Front-end code change data:
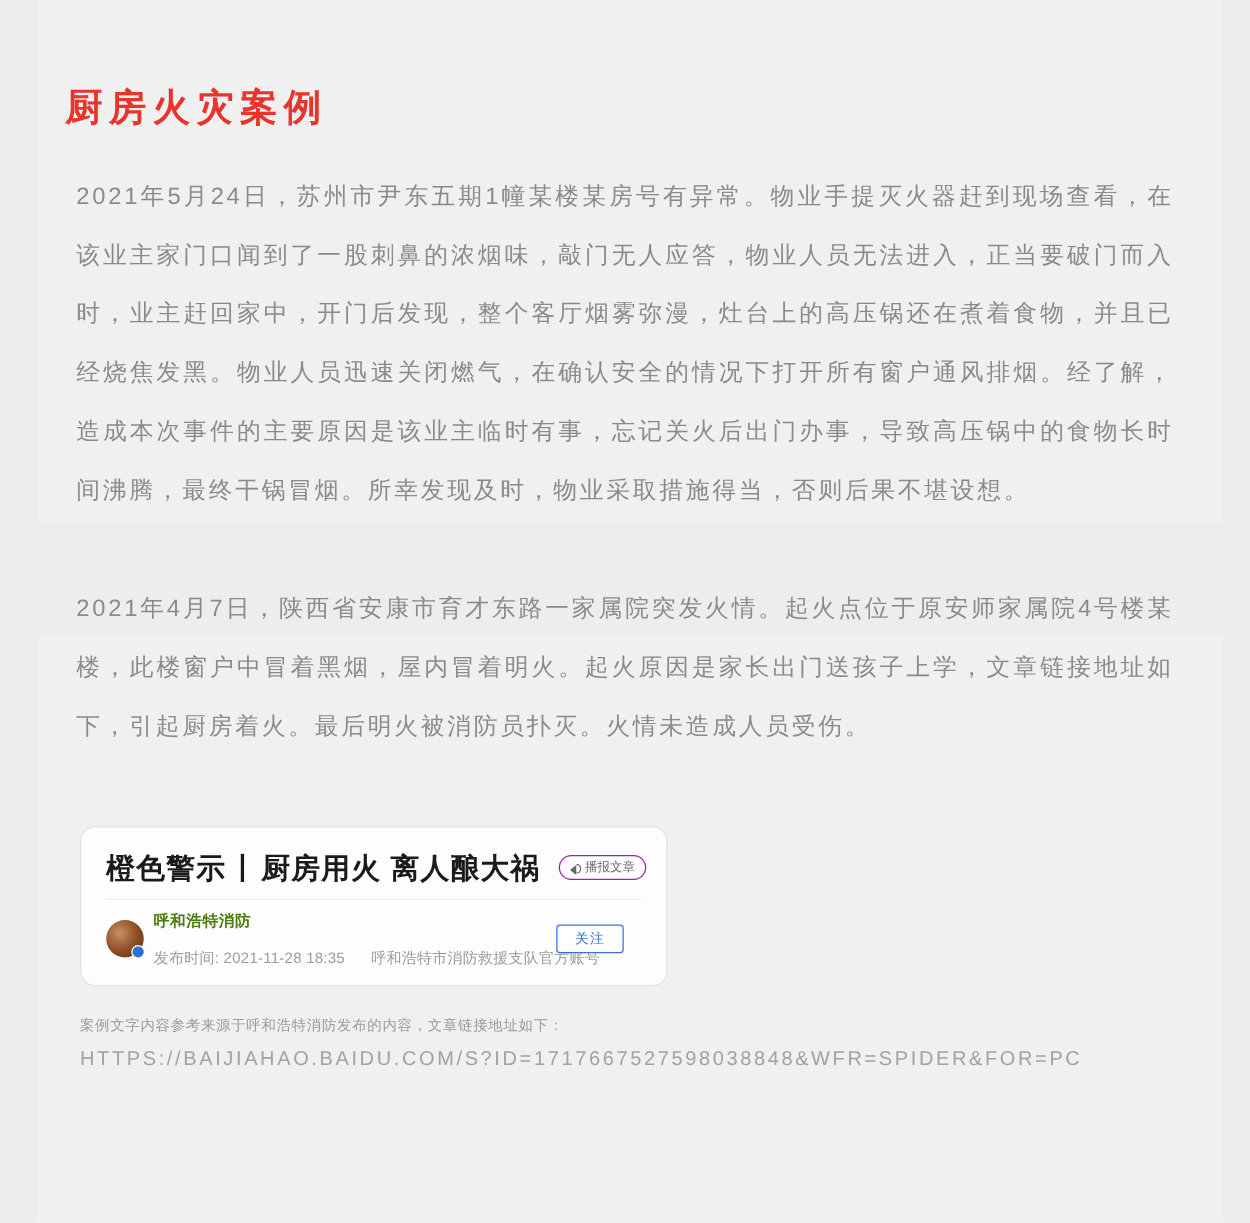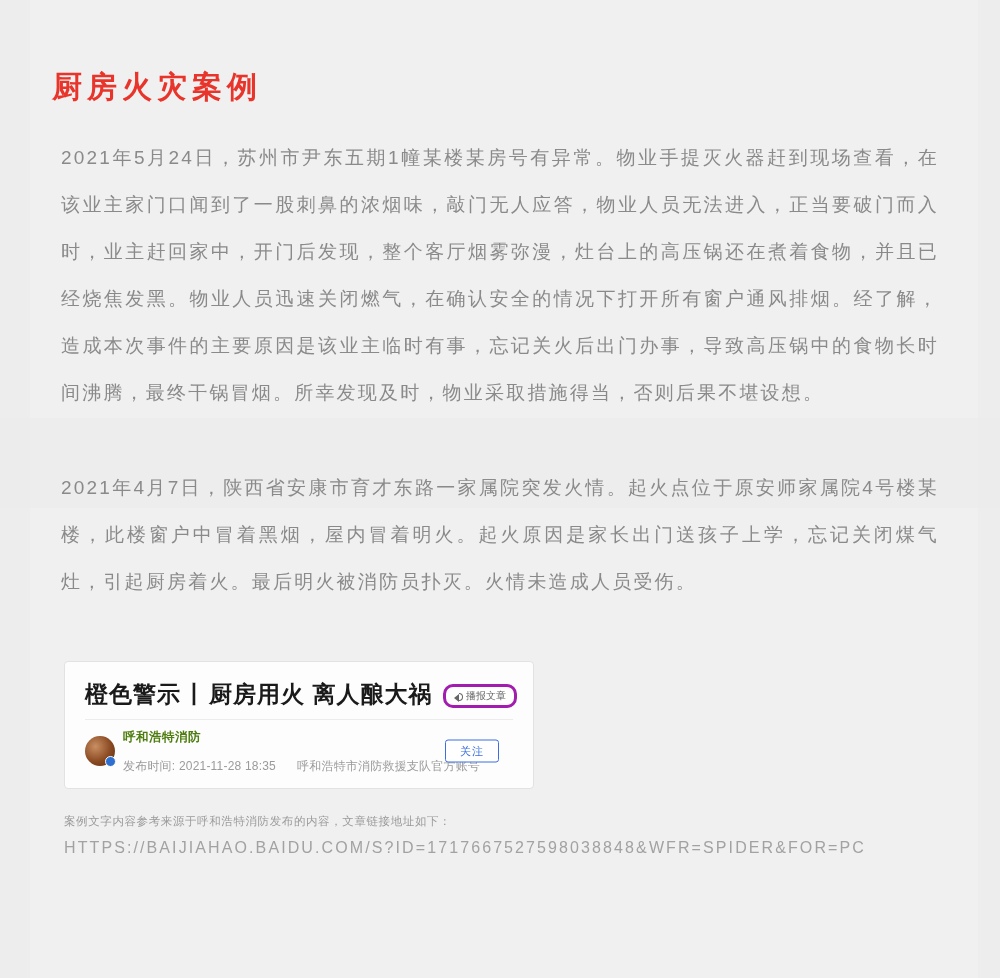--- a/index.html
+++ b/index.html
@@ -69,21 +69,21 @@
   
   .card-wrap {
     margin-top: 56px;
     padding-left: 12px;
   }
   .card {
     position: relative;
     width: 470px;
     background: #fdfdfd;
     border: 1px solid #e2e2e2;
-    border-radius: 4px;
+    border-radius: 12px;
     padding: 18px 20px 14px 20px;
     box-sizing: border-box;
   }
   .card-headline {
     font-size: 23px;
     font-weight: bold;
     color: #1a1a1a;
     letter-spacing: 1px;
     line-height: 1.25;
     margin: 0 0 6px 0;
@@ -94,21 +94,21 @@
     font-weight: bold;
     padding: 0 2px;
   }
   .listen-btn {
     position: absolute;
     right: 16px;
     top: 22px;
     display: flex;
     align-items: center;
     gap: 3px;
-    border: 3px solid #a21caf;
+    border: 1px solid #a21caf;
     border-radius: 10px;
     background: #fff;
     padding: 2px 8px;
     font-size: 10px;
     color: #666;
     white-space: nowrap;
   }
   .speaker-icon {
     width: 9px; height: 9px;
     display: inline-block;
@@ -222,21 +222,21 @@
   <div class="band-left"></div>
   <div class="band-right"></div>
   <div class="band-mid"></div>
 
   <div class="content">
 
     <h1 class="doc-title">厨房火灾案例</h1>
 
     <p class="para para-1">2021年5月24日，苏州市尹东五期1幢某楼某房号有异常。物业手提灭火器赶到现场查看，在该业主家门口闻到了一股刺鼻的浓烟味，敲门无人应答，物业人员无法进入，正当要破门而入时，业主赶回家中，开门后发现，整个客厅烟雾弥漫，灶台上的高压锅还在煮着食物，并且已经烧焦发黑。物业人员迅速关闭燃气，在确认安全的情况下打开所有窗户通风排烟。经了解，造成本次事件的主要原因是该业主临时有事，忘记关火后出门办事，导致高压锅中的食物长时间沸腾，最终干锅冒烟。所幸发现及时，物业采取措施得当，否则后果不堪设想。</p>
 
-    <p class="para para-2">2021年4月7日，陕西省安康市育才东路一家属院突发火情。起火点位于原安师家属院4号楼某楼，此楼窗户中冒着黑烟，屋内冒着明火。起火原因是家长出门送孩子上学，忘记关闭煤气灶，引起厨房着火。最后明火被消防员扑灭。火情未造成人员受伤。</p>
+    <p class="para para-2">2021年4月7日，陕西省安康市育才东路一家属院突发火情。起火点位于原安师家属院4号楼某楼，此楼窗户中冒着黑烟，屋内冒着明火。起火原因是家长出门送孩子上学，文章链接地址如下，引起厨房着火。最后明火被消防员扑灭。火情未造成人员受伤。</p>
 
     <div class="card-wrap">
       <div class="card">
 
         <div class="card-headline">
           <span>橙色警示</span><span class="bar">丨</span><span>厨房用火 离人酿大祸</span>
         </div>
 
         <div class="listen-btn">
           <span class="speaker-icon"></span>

• WORK REQUEST
Return every line of the records exactly as given, pictures excluded.

• SOLUTION FOR THIS TASK
--- a/index.html
+++ b/index.html
@@ -69,21 +69,21 @@
   
   .card-wrap {
     margin-top: 56px;
     padding-left: 12px;
   }
   .card {
     position: relative;
     width: 470px;
     background: #fdfdfd;
     border: 1px solid #e2e2e2;
-    border-radius: 4px;
+    border-radius: 12px;
     padding: 18px 20px 14px 20px;
     box-sizing: border-box;
   }
   .card-headline {
     font-size: 23px;
     font-weight: bold;
     color: #1a1a1a;
     letter-spacing: 1px;
     line-height: 1.25;
     margin: 0 0 6px 0;
@@ -94,21 +94,21 @@
     font-weight: bold;
     padding: 0 2px;
   }
   .listen-btn {
     position: absolute;
     right: 16px;
     top: 22px;
     display: flex;
     align-items: center;
     gap: 3px;
-    border: 3px solid #a21caf;
+    border: 1px solid #a21caf;
     border-radius: 10px;
     background: #fff;
     padding: 2px 8px;
     font-size: 10px;
     color: #666;
     white-space: nowrap;
   }
   .speaker-icon {
     width: 9px; height: 9px;
     display: inline-block;
@@ -222,21 +222,21 @@
   <div class="band-left"></div>
   <div class="band-right"></div>
   <div class="band-mid"></div>
 
   <div class="content">
 
     <h1 class="doc-title">厨房火灾案例</h1>
 
     <p class="para para-1">2021年5月24日，苏州市尹东五期1幢某楼某房号有异常。物业手提灭火器赶到现场查看，在该业主家门口闻到了一股刺鼻的浓烟味，敲门无人应答，物业人员无法进入，正当要破门而入时，业主赶回家中，开门后发现，整个客厅烟雾弥漫，灶台上的高压锅还在煮着食物，并且已经烧焦发黑。物业人员迅速关闭燃气，在确认安全的情况下打开所有窗户通风排烟。经了解，造成本次事件的主要原因是该业主临时有事，忘记关火后出门办事，导致高压锅中的食物长时间沸腾，最终干锅冒烟。所幸发现及时，物业采取措施得当，否则后果不堪设想。</p>
 
-    <p class="para para-2">2021年4月7日，陕西省安康市育才东路一家属院突发火情。起火点位于原安师家属院4号楼某楼，此楼窗户中冒着黑烟，屋内冒着明火。起火原因是家长出门送孩子上学，忘记关闭煤气灶，引起厨房着火。最后明火被消防员扑灭。火情未造成人员受伤。</p>
+    <p class="para para-2">2021年4月7日，陕西省安康市育才东路一家属院突发火情。起火点位于原安师家属院4号楼某楼，此楼窗户中冒着黑烟，屋内冒着明火。起火原因是家长出门送孩子上学，文章链接地址如下，引起厨房着火。最后明火被消防员扑灭。火情未造成人员受伤。</p>
 
     <div class="card-wrap">
       <div class="card">
 
         <div class="card-headline">
           <span>橙色警示</span><span class="bar">丨</span><span>厨房用火 离人酿大祸</span>
         </div>
 
         <div class="listen-btn">
           <span class="speaker-icon"></span>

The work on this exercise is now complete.